Quand l’album de Black Yaya est arrivé au courrier, on a cru recevoir l’album solo de David-Ivar d’Herman Dune. On avait tort.
“C’est compliqué pour moi de penser en termes de ‘disque solo’ car le concept de groupe a toujours été un peu vague à mes yeux. J’ai toujours fondé ma musique sur mes chansons, c’était déjà assez personnel.”
Black Yaya, donc, est finalement une nouvelle métamorphose pour le multiple David-Ivar, surnommé Yaya depuis un bail parce qu’enfant il aimait beaucoup la chanson Ya Ya de Lee Dorsey.
Le disque qu’il présente aujourd’hui a été, déjà, longuement promené sur les routes américaines. Dans une tournée organisée avec peu de moyens, David-Ivar a retrouvé la joie de se produire, mais aussi d’absorber le monde autour de lui.

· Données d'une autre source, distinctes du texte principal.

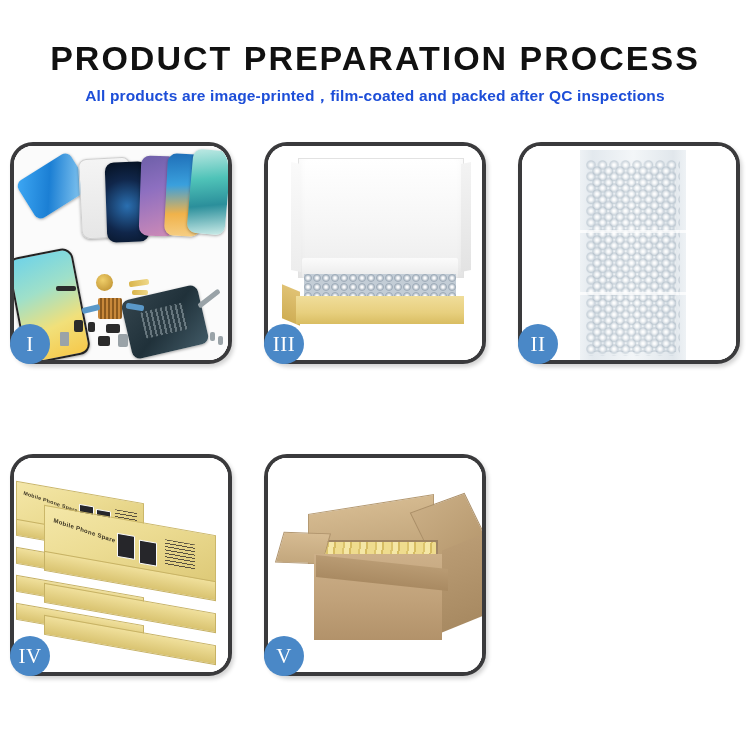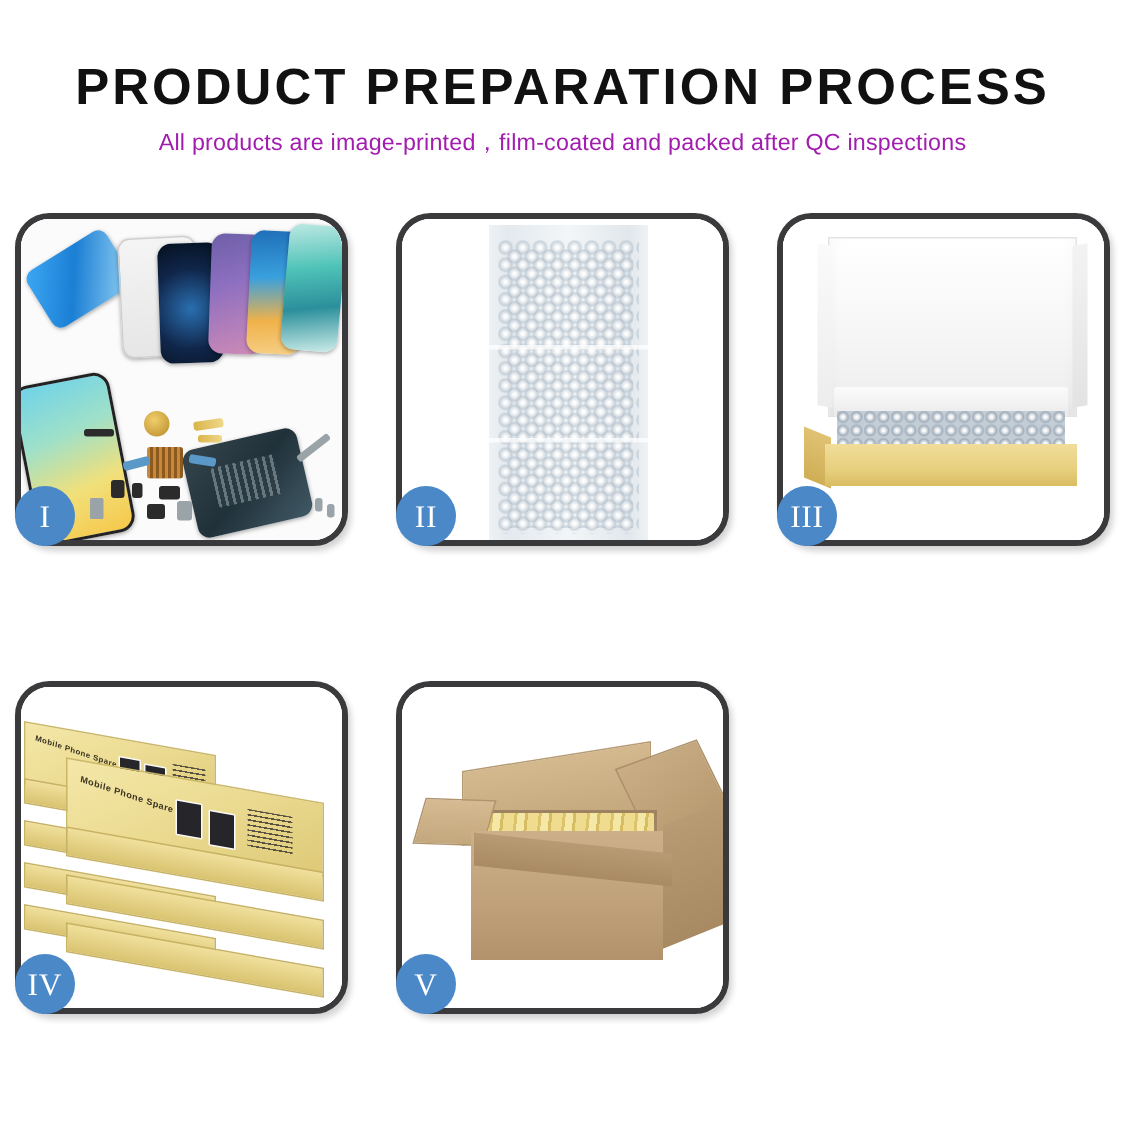"All products are" .subtitle { color: #a21caf -> #1d4ed8; font-weight: none -> bold }
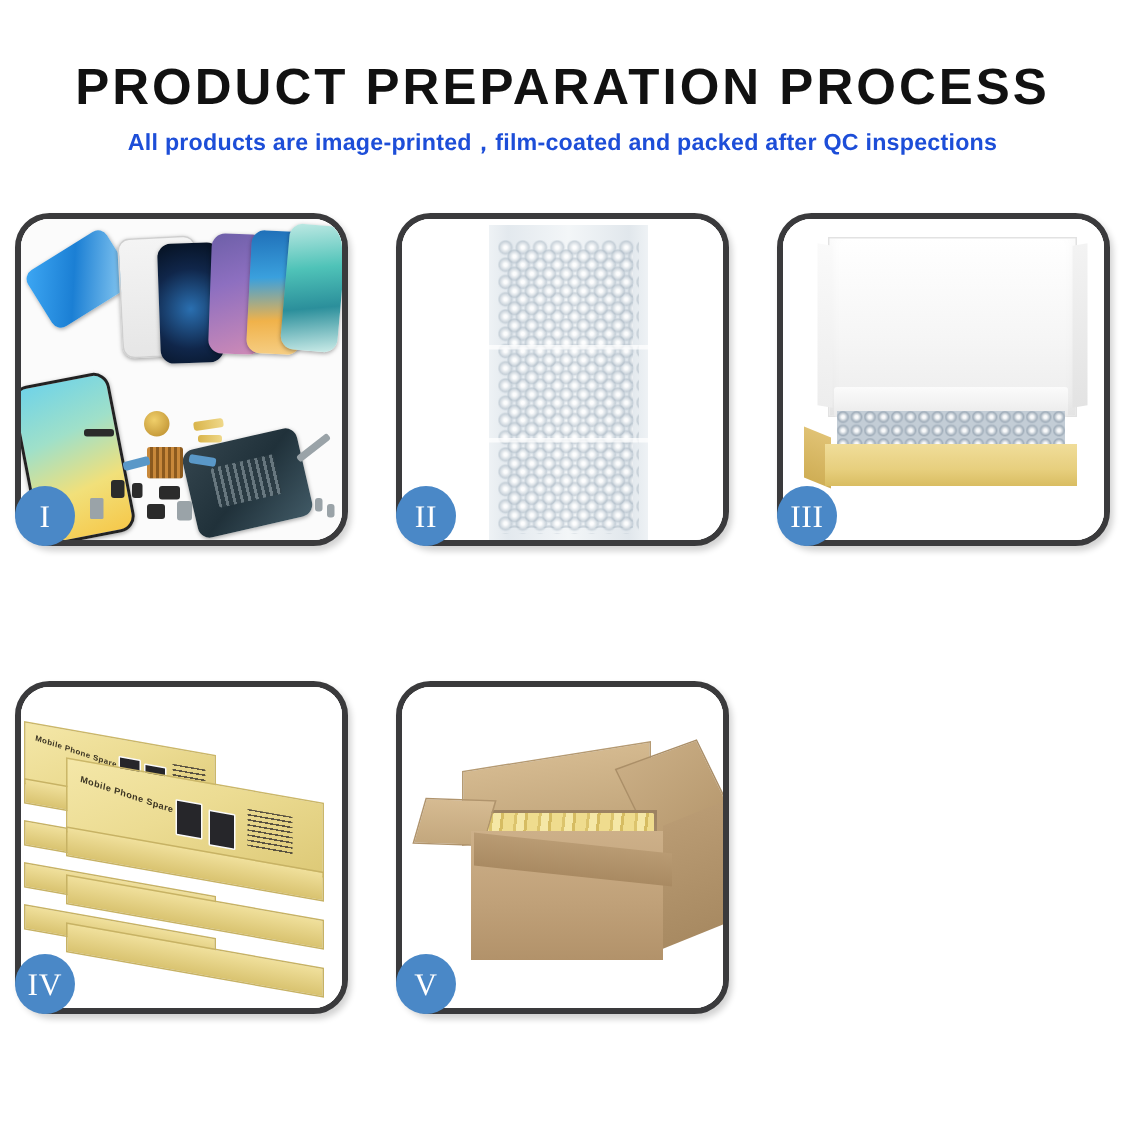"II" div.card { order: before "III" -> after "III" }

“Ça fait un an que je me produis aux Etats-Unis sous ce nom. Un des plaisirs de ce projet, c’est de ne pas avoir à jouer d’anciens morceaux. Chaque soir, tout est nouveau. Le fait de tourner seul avec une guitare me manquait. En groupe, tu es dans un état presque adolescent : tu te mets en bande pour te protéger de l’extérieur, ça s’instaure naturellement. Seul, tu as un échange plus profond avec la ville que tu découvres.”
Quand il est en tournée, David-Ivar partage son temps entre le quartier de la salle de concerts, où il joue, et celui de la piscine, où il va nager. Ça tombe bien, il y a toujours eu quelque chose d’aquatique, d’amniotique presque, dans ses compositions. Si l’expression n’était pas répandue, on dirait même de la musique d’Herman Dune qu’elle a souvent été notre comfort-music. Rédigeant un chapitre folk-rock singulier dans l’histoire de France, ces chansons bavardes et touchantes à la fois ont toujours fait du grand avec du petit.
Longtemps étiquetée anti-folk, la musique de David-Ivar se détache aujourd’hui de la sobriété des débuts. Avec Black Yaya, le musicien opte pour une production plus riche.
“Mon côté DIY est venu par nécessité. On ne m’a pas offert autre chose quand j’ai commencé. Je suis tombé à une époque où l’on pouvait enregistrer soi-même alors je l’ai fait. Mais l’esthétique lo-fi n’a jamais été un idéal esthétique, même si j’aime beaucoup le résultat. C’est la même chose pour Daniel Johnston : je sais que son groupe préféré, c’est les Beatles.”
Ce disque de Black Yaya voit d’ailleurs son protagoniste faire de belles pirouettes entres les genres et les époques. Flying a Rocket, ainsi, aurait pu être un morceau de Lennon à la fin de sa vie ; Glad Tidings flirte avec le r’n’b ; Lo & Behold a la langueur d’un classique seventies… Under Your Skin ou Watchman, enfin, confirment le don du musicien pour tailler des petits tubes instantanés, l’éloignant encore davantage des clichés bucoliques du folk. “J’aime produire, j’aime les clubs. Je suis attaché aux villes. J’ai étudié l’architecture, et l’urbanisme était ce que je préférais. Ma musique a toujours été assez urbaine.”
Ecrit et enregistré sous le soleil invariable de Los Angeles, l’album de Black Yaya a été une opération pleine pour David-Ivar : il y a tout joué lui-même, et pris la casquette du producteur. Le résultat, touchant et atypique, lui ressemble.